The companies responsible for the poisons may or may not have been in
violation of laws in effect at the time. Many no longer exist and
their owners are no longer living. There is no one to bring to court
from whom damages might be obtained. Taxing the remaining residents
and businesses to clean-up the problems only contributes to the
exodus. Cities such as Philadelphia seem to be trapped in a cycle of
decline, and they cannot divest themselves of land area that has not
only lost most of its market value but which the city finds impossible
to administer.
As businesses departed, those who could do so left in search of
employment. Housing that was already at the end of its normal life
cycle was turned over to investors who divided homes into small
apartments to maximize rental cash flow while making minimum repairs,
or was sold to households with lower incomes who could not keep up
with the replacement of deteriorating roofs, heaters, plumbing and
other essential systems. The Federal government in collaboration with
local civic leaders hastened the process of abandonment by massive
demolitions under the guise of "urban renewal." People who
could not afford to leave were moved to high rise apartment buildings
constructed in parts of the city where there was the least organized
resistance and political influence. People were provided with housing
but they no longer were part of a community. There were few shops or
stores or employment opportunities. The interaction and
interdependence that make for community were destroyed.

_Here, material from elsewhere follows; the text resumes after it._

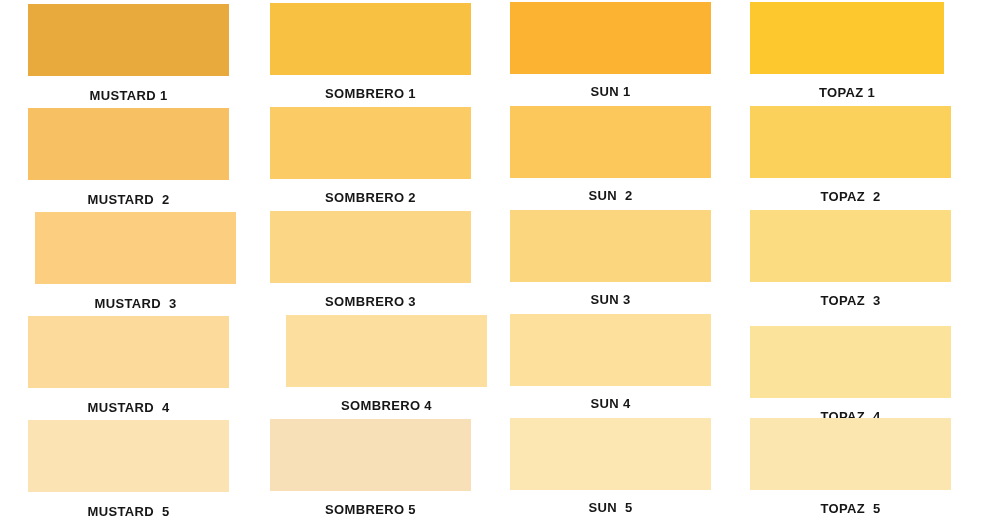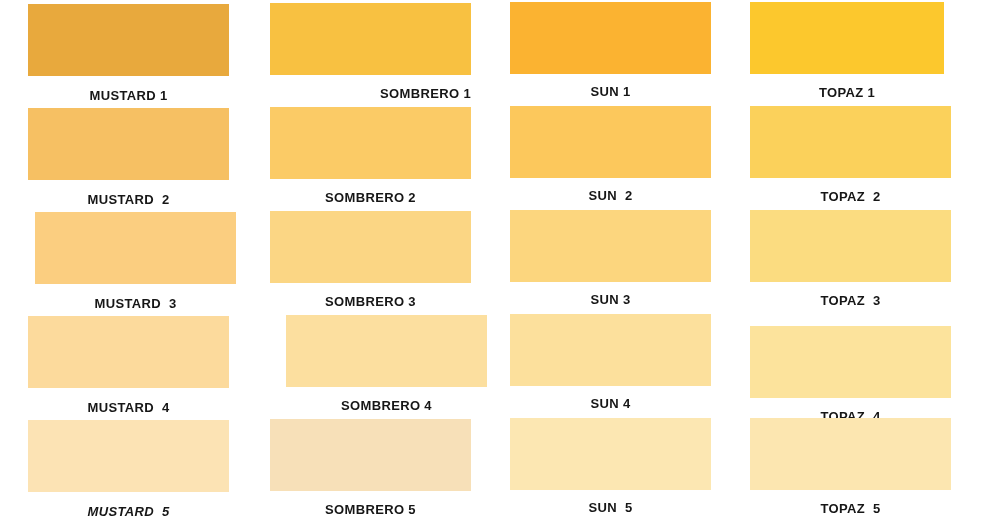"SOMBRERO 1" div.swatch-label { text-align: right -> none }
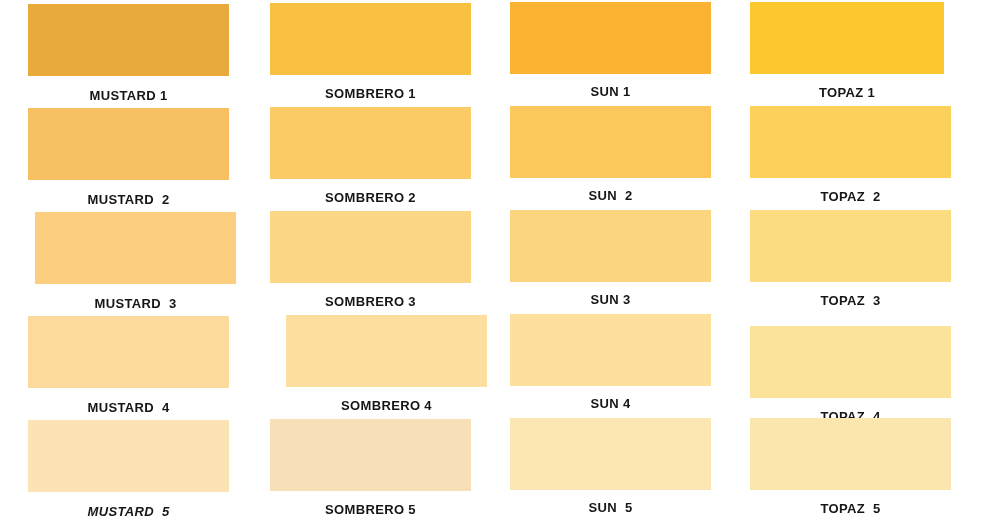"MUSTARD 5" div.swatch-label { font-style: italic -> none }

Beginning in the 1970s a modest rebirth of some city neighborhoods
began. A sizeable minority of the new generation of mostly
college-educated professionals, earning higher incomes and
disenchanted with the suburban lifestyle chosen by their parents
returned to the cities as "urban pioneers." They worked for
the financial service companies, insurance and law firms, they opened
shops and restaurants, and they brought consumer spending to the
central city and surrounding neighborhoods. Stately old town homes
were readily available and remained affordable for some years as land
prices took awhile to climb upward. This period provided a window of
opportunity for people to acquire good housing at a relatively
affordable price. Developers responded by constructing new condominium
buildings and new town homes where blocks had once been dominated by
vacant lots and building shells. Some builders entered the competition
for purchasing older homes that could be substantially renovated and
sold to the new arrivals. On the plus side, crumbling buildings in
historic neighborhoods, damaged by decades or even centuries of
haphazard changes and neglect were brought back to their original
beauty. Thus began the process that has come to be known as "gentrification."
Properties long occupied by low-income tenants were renovated and sold
to owner-occupants who could afford to maintain them - and pay rising
property taxes. Lower income renters were forced to find apartments in
less expensive areas of the city, and many older owners sold out and
moved on in search of less expensive housing. They went to
neighborhoods less likely to become gentrified but which were already
suffering from overcrowding and a housing stock in even worse
condition. There the poor have aged in place, with few options and
still few opportunities to improve their economic condition. Some of
their children rose above their circumstances, doors opened for them,
and they departed.
Into some of the declining neighborhoods came new arrivals -
Hispanics from Puerto Rico and other parts of Latin America, and
Asians. Their arrival was not altogether welcomed by existing
residents. The ideal of the melting pot has not really materialized in
this country. Someone described what we have built as more of a salad
bowl. We increasingly work with one another and even live in the same
neighborhoods but our social interaction with people of other races
and ethnic backgrounds is minimal. Nevertheless, despite the not
infrequent conflict - even violence - the arrival of immigrants slowed
the hemorrhaging in neighborhoods still clinging to survival. For
Philadelphia, the number of new arrivals has not been large enough to
offset the decline in population. As elderly residents died or were
forced by health concerns to leave, the homes they left behind have
too often remained vacant. In thousands of instances, there was no
resale or rental market because no one wanted to live there. Since the
1960s, block after block of vacant properties have been leveled and
the land cleared.
In many urban neighborhoods, vacant lots have been used for illegal
dumping because there is little or no governmental response. For
police there are more pressing problems. Resident complaints are
registered and filed away because government just does not have the
resources for prevention. Some neighborhoods groups have had success
in getting control of vacant lots and turning them into community
gardens or monitored playgrounds. The perpetrators simply move on to
more fertile ground, so to speak.
In recent years, some enterprising people have realized that if they
can gain legal title to the numerous small lots that once contained
attached houses, warehouses or factories, and assemble them into one
larger parcel, the land might be profitably developed - for
agriculture.
Without broadly available employment, many residential neighborhoods
will not become viable communities for decades to come. The downtown
business districts do not provide enough jobs to support all of the
people who need employment. And, the reality is that a large
percentage of the jobs that do exist are held by people who live in
the suburbs. For a long time nothing was being done with newly-vacant
land. Slowly, however, some enterprising individuals realized that
proximity to the vital parts of the city and even nearly suburbs
offered a financially viable opportunity to raise cash crops for sale
to restaurants and area grocery stores or to establish a nursery for
trees, shrubbery and (in specially-constructed buildings) decorative
plants for the city's homes and office buildings. Agriculture and
horticulture began to provide employment for people in the city who
never thought of where they lived as a part of nature.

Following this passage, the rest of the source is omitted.